Training for building and reusing your corpus of mineable taxonomic literature


Visualization of data liberated from 22 published articles in the journals Zootaxa and PLoS ONE during the training course at Leiden University’s Integrative Taxonomy course.

The taxonomic literature is a rich, high quality, and largely untapped source of biodiversity knowledge. Taxonomy helps us recognize species and map their distributions through text descriptions, images, and records of when and where they have been observed. These are the data we need to answer questions that are relevant to our world today, like setting conservation priorities and anticipating the effects of climate change on biodiversity and ecosystem functions that affect the lives of people.

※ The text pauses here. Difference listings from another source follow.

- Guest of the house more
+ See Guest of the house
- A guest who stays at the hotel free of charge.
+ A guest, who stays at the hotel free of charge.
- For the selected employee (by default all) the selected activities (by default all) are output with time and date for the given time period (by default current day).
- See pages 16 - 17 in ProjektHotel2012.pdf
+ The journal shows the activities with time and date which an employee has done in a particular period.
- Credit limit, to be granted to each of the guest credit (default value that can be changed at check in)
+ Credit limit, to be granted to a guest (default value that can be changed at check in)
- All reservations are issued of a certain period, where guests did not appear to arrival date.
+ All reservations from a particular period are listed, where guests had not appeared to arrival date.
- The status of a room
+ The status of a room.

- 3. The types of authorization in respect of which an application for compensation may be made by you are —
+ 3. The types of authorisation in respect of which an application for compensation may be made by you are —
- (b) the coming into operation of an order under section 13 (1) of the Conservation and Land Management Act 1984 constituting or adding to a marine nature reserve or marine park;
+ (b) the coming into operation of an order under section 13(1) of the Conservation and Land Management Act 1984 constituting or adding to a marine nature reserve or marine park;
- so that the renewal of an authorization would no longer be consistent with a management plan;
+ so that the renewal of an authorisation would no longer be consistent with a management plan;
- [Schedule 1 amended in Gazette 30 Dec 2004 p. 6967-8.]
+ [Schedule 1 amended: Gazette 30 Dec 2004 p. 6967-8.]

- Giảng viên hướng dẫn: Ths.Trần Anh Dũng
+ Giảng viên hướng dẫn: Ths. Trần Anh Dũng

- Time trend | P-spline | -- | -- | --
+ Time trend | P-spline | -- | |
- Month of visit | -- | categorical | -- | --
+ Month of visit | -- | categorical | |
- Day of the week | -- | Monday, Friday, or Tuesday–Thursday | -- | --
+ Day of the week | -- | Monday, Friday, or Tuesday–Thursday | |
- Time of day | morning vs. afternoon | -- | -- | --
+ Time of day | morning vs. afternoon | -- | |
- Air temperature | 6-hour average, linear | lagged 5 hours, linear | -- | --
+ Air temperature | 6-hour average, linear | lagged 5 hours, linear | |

But the true value of taxonomic data remains unrealized because basic biodiversity information remains fragmented and unevenly accessible. In many cases, taxonomic literature contains everything that is known about a species. Semantic enhancement of taxonomic literature provides a solution by mobilizing data elements within taxonomic articles. Standard tags label the content of various elements, including taxonomic names, descriptions, images, and specimen records, and allow them to be shared among online databases.

In December 2018, Leiden University’s Integrative Taxonomy course organized by Jeremy Miller featured a unit on semantic enhancement of taxonomic literature. Over the course of the three-day unit, nine students learned about cybertaxonomy through lectures and assigned readings, and used the GoldenGATE document editor to apply semantic tags to 22 taxonomic articles published in the journals Zootaxa and PLoS ONE. Subjects included vertebrates (fish, reptiles, and amphibians) and arthropods (insects, arachnids, millipedes, and crustaceans). In some cases, students checked and corrected semantic tags previously applied using an automated process; in others, students applied tags de novo. A total of 1026 specimen records from 85 species (including 54 new species) were marked, which means they are now freely available through Plazi’s TreatmentBank and are shared with the Global Biodiversity Information Facility. The majority of records came from Thailand, Russia, or Japan.

The biodiversity knowledge library is vast, with an estimated half a billion printed pages describing more than a million species and citing many millions of specimens. Semantic enhancement of taxonomic literature gives us a way to query biodiversity knowledge, making the data freely available for aggregation, exchange, and reuse. But because biodiversity is one of the most information-rich fields of human knowledge, we need more people to commit their time and expertise to marking up taxonomic literature. The experience of training a classroom of students to mobilize taxonomic data by using GoldenGATE is proof of concept that our curriculum is ready to share with more students.